🤖 AI Summary
Graph Neural Networks (GNNs) are prone to oversquashing due to channel bottlenecks that impede long-range information propagation, a limitation particularly pronounced in dense or heterophilic graphs. This work proposes a novel approach that, for the first time, integrates cross-attention mechanisms with cohesive subgraph representations to dynamically construct structure-aware subgraph embeddings during message passing. By doing so, the method effectively enriches node representations with global contextual information while suppressing spurious connections. Crucially, it alleviates oversquashing without exacerbating channel bottlenecks.
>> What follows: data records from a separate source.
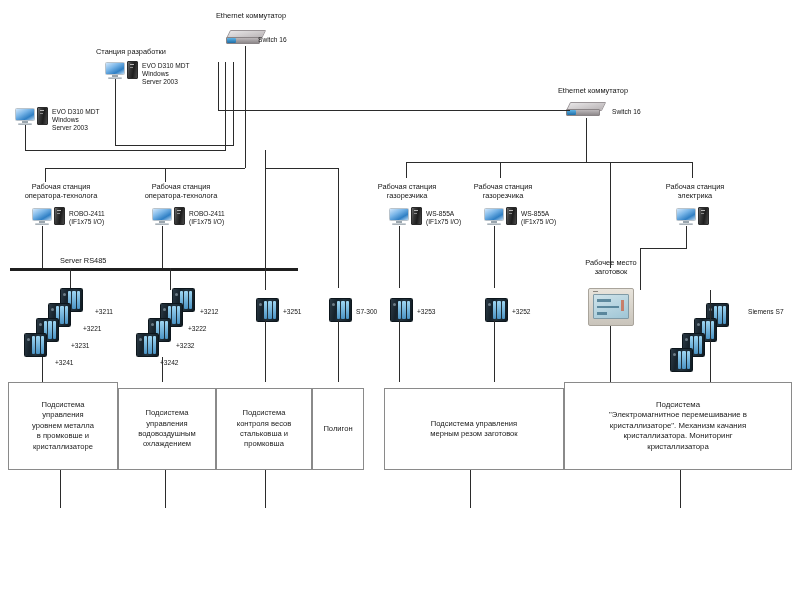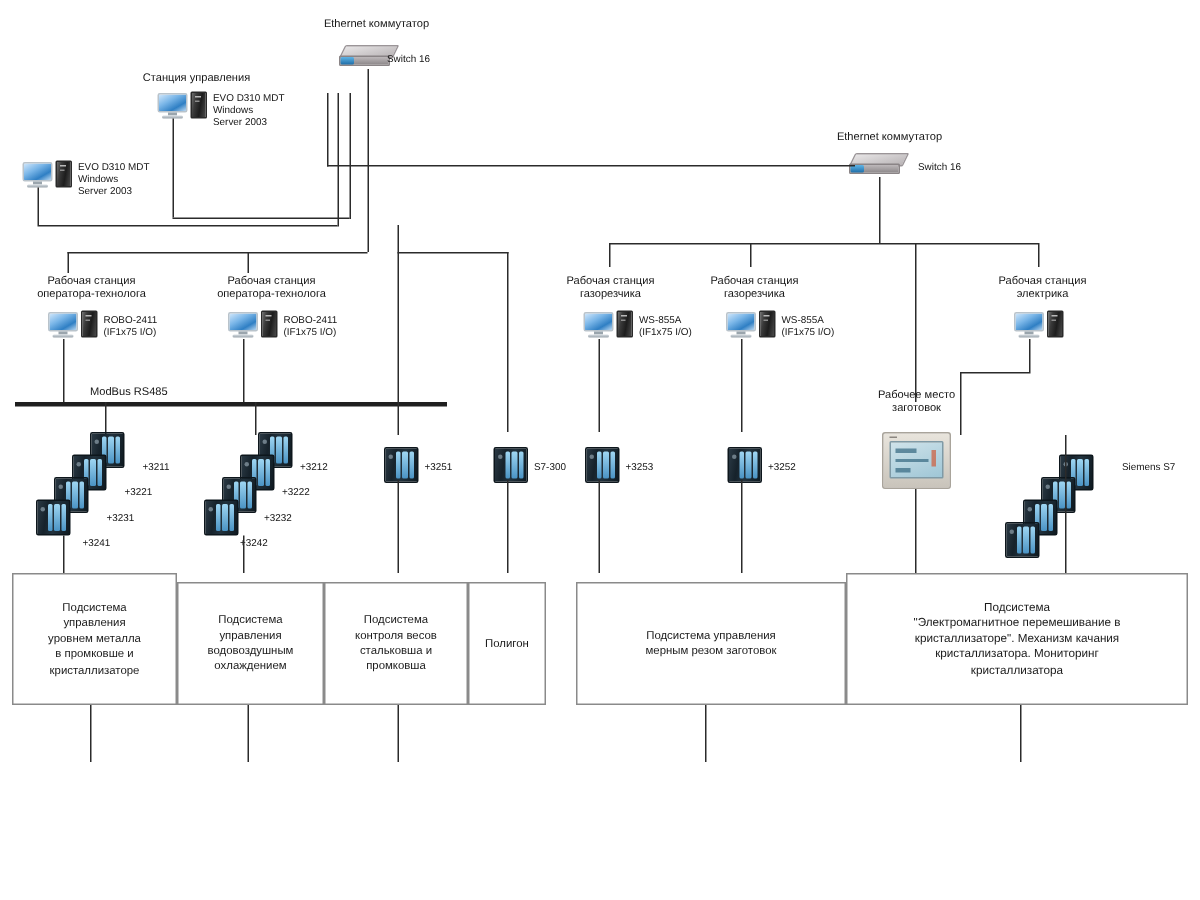"Станция управления" div.lbl { text: управления -> разработки }
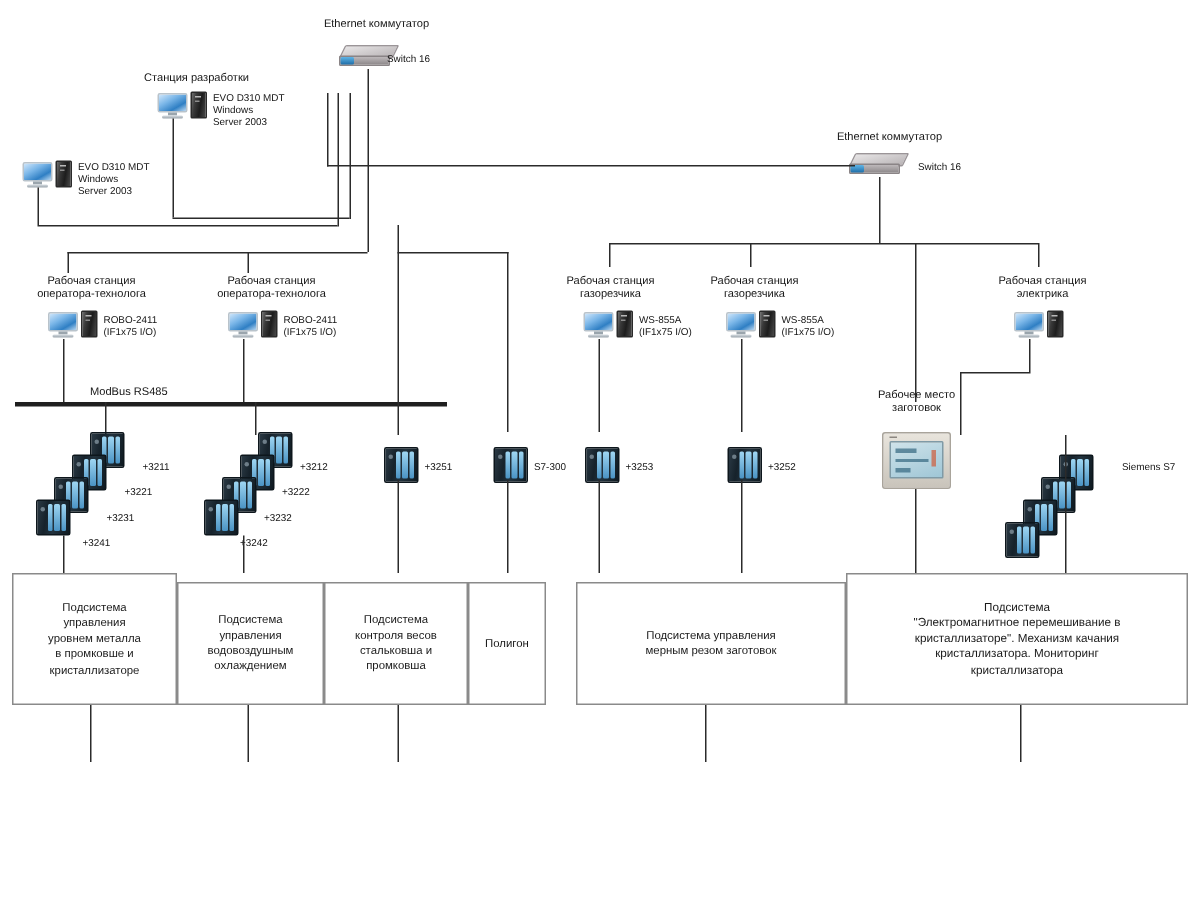"ModBus RS485" div.tag { text: ModBus -> Server }
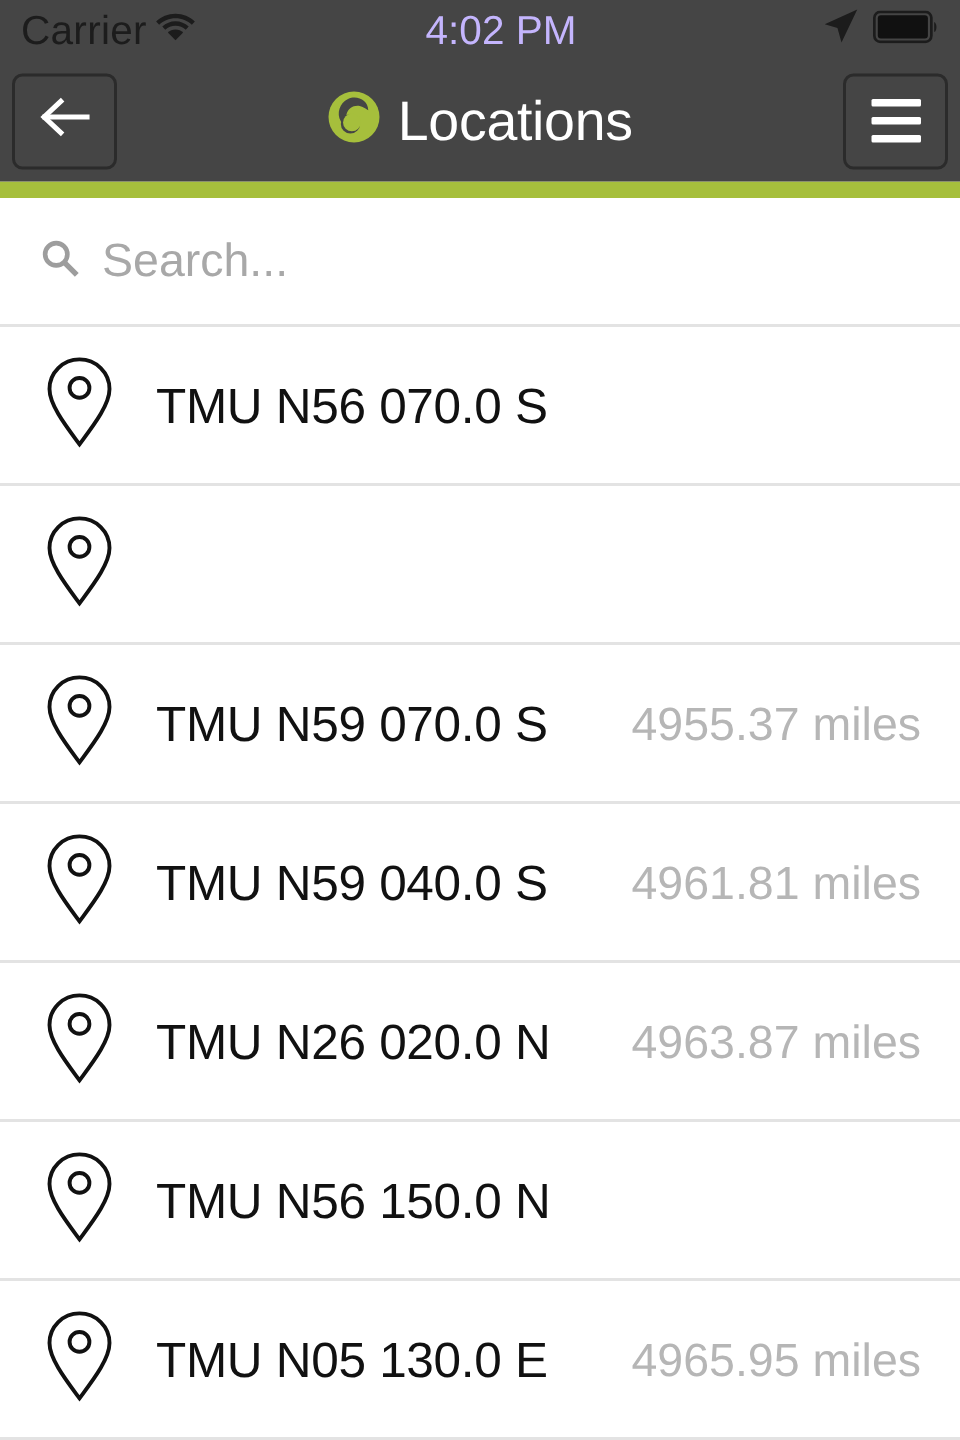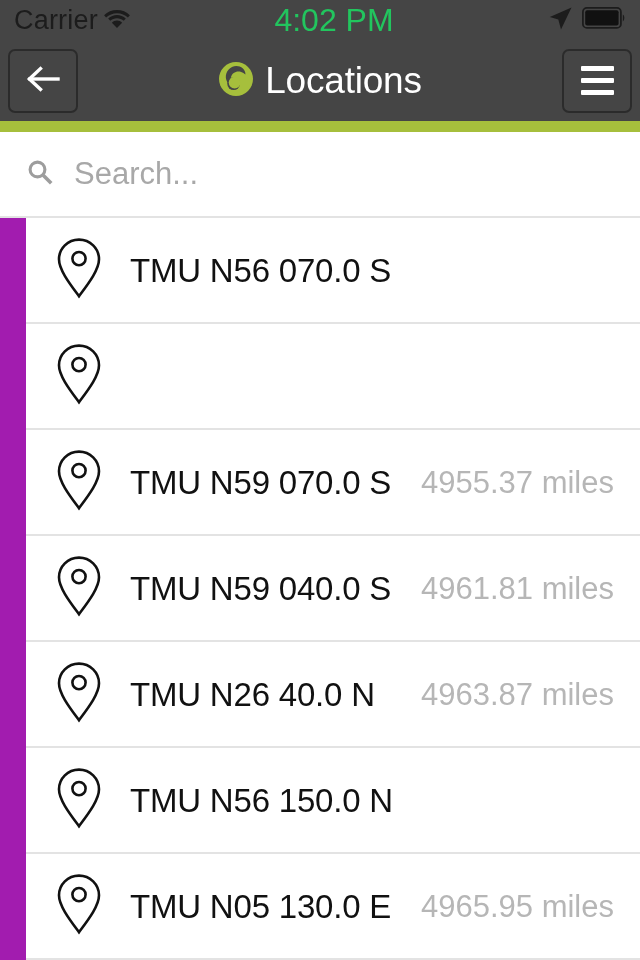"4:02 PM" .status-center { color: #22c55e -> #c4b5fd; font-size: 32px -> 27px }
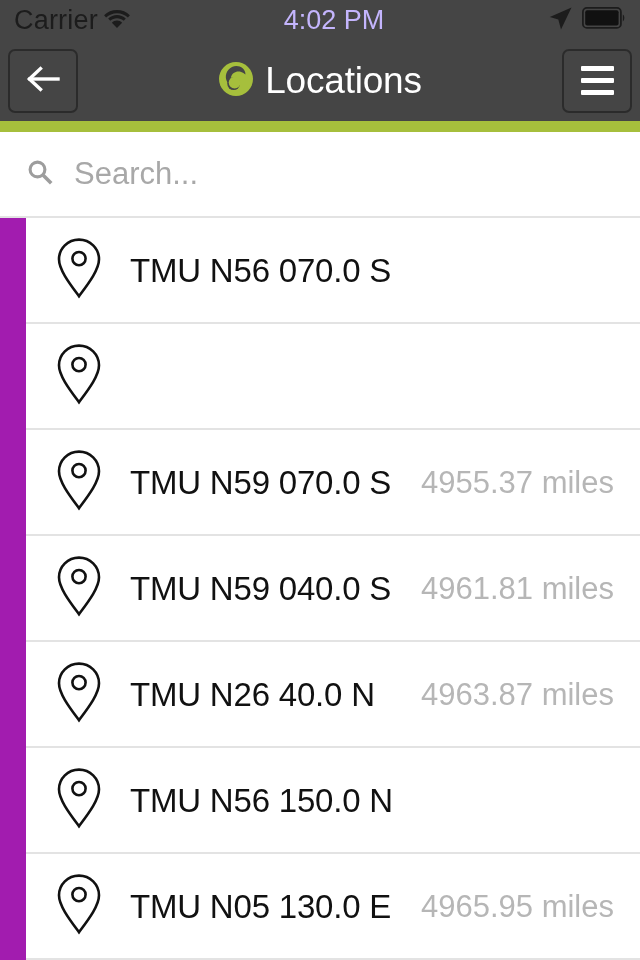"Search..." .search-input { margin-left: 20px -> 14px }
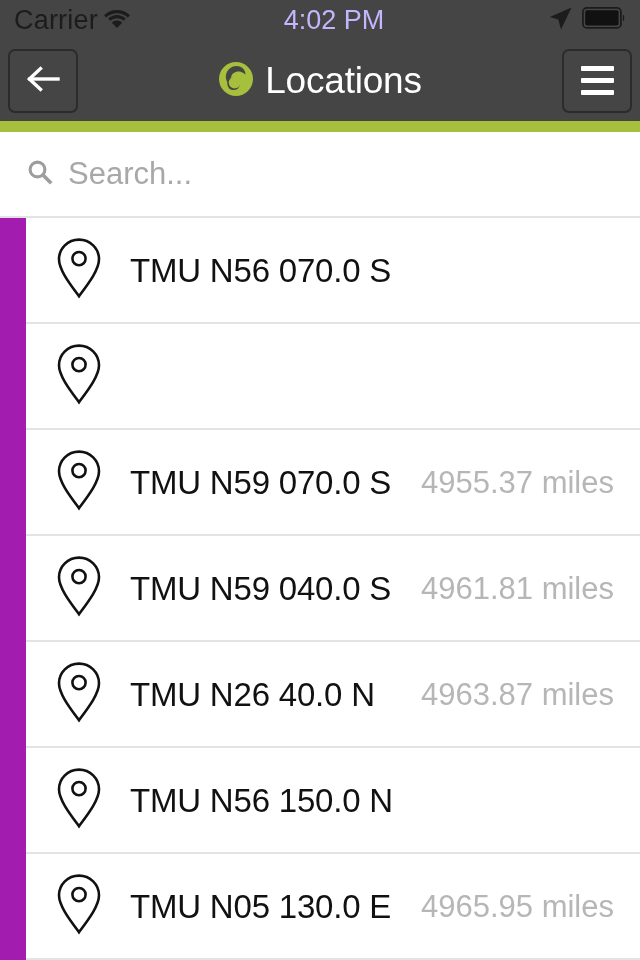"TMU N56 070.0 S" .list { background: #a21caf -> #0ea5e9; padding-left: 26px -> none }
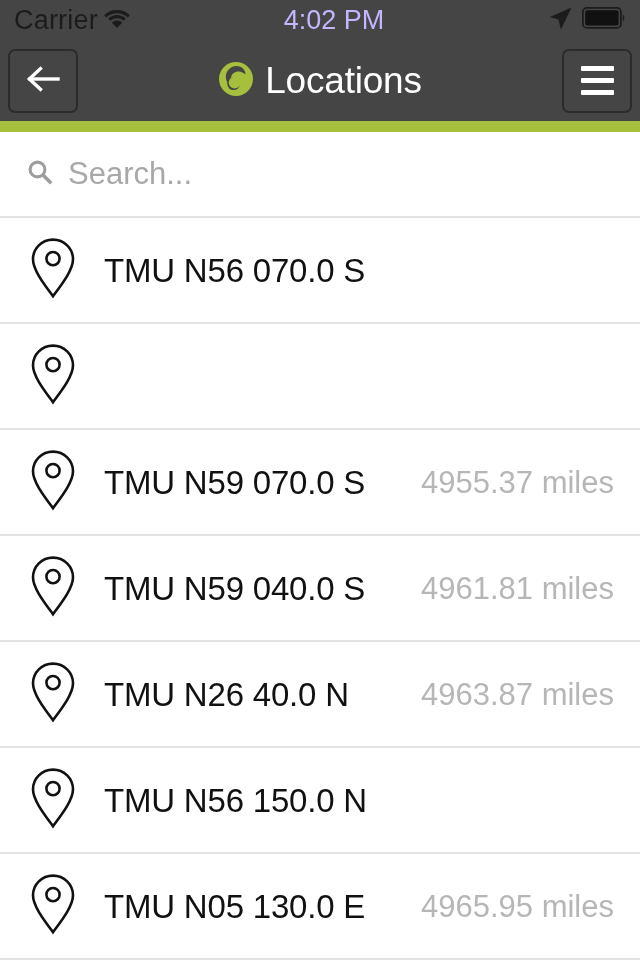"TMU N26 40.0 N" span.item-title { text: N26 40.0 -> N26 020.0 }
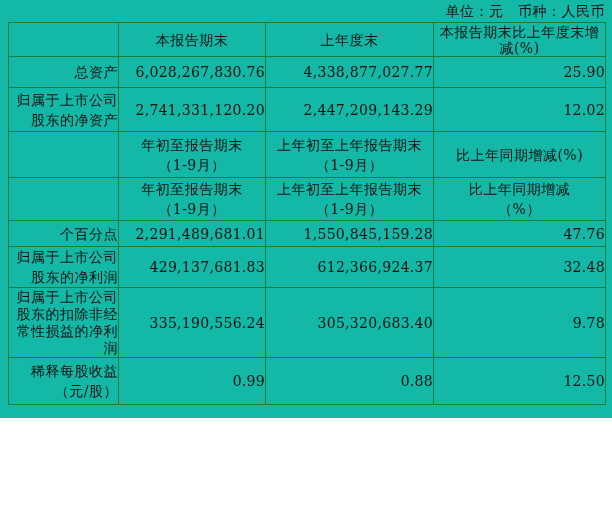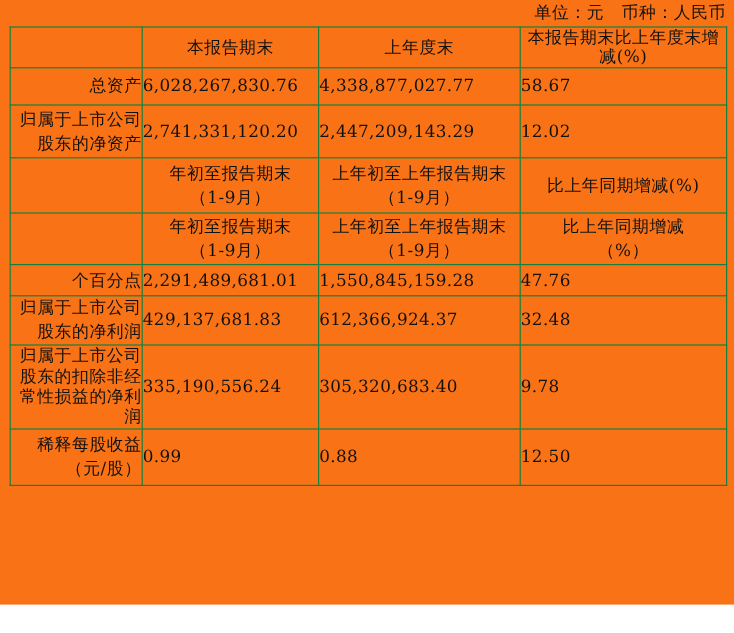"单位：元 币种：人民币" .page { background: #f97316 -> #14b8a6; height: 504px -> 418px }
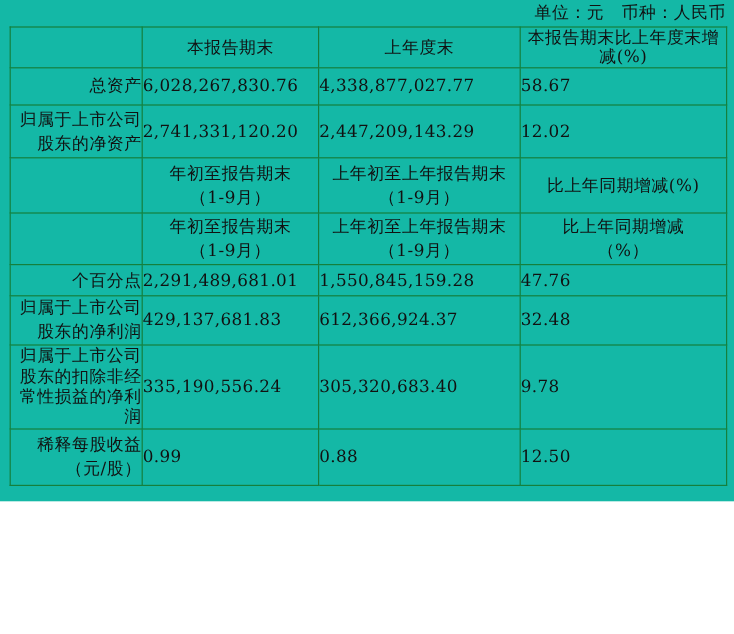"6,028,267,830.76" td.c-num { border-radius: none -> 11px; text-align: none -> right }
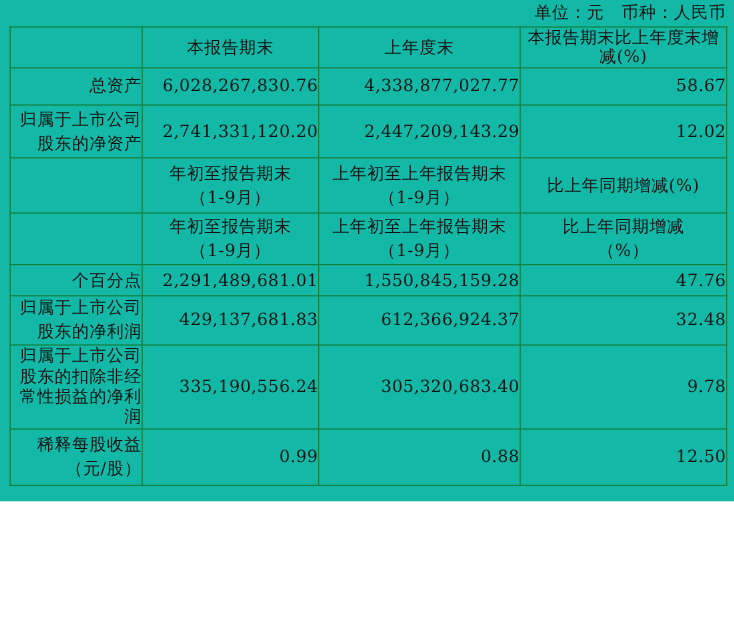"58.67" td.c-num { text: 58.67 -> 25.90 }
Extensive experiments demonstrate consistent performance gains over existing baselines across multiple benchmark datasets, yielding notably higher classification accuracy.
📝 Abstract
Graph neural networks (GNNs) have achieved strong performance across various real-world domains. Nevertheless, they suffer from oversquashing, where long-range information is distorted as it is compressed through limited message-passing pathways. This bottleneck limits their ability to capture essential global context and decreases their performance, particularly in dense and heterophilic regions of graphs. To address this issue, we propose a novel graph learning framework that enriches node embeddings via cross-attentive cohesive subgraph representations to mitigate the impact of excessive long-range dependencies. This framework enhances the node representation by emphasizing cohesive structure in long-range information but removing noisy or irrelevant connections. It preserves essential global context without overloading the narrow bottlenecked channels, which further mitigates oversquashing. Extensive experiments on multiple benchmark datasets demonstrate that our model achieves consistent improvements in classification accuracy over standard baseline methods.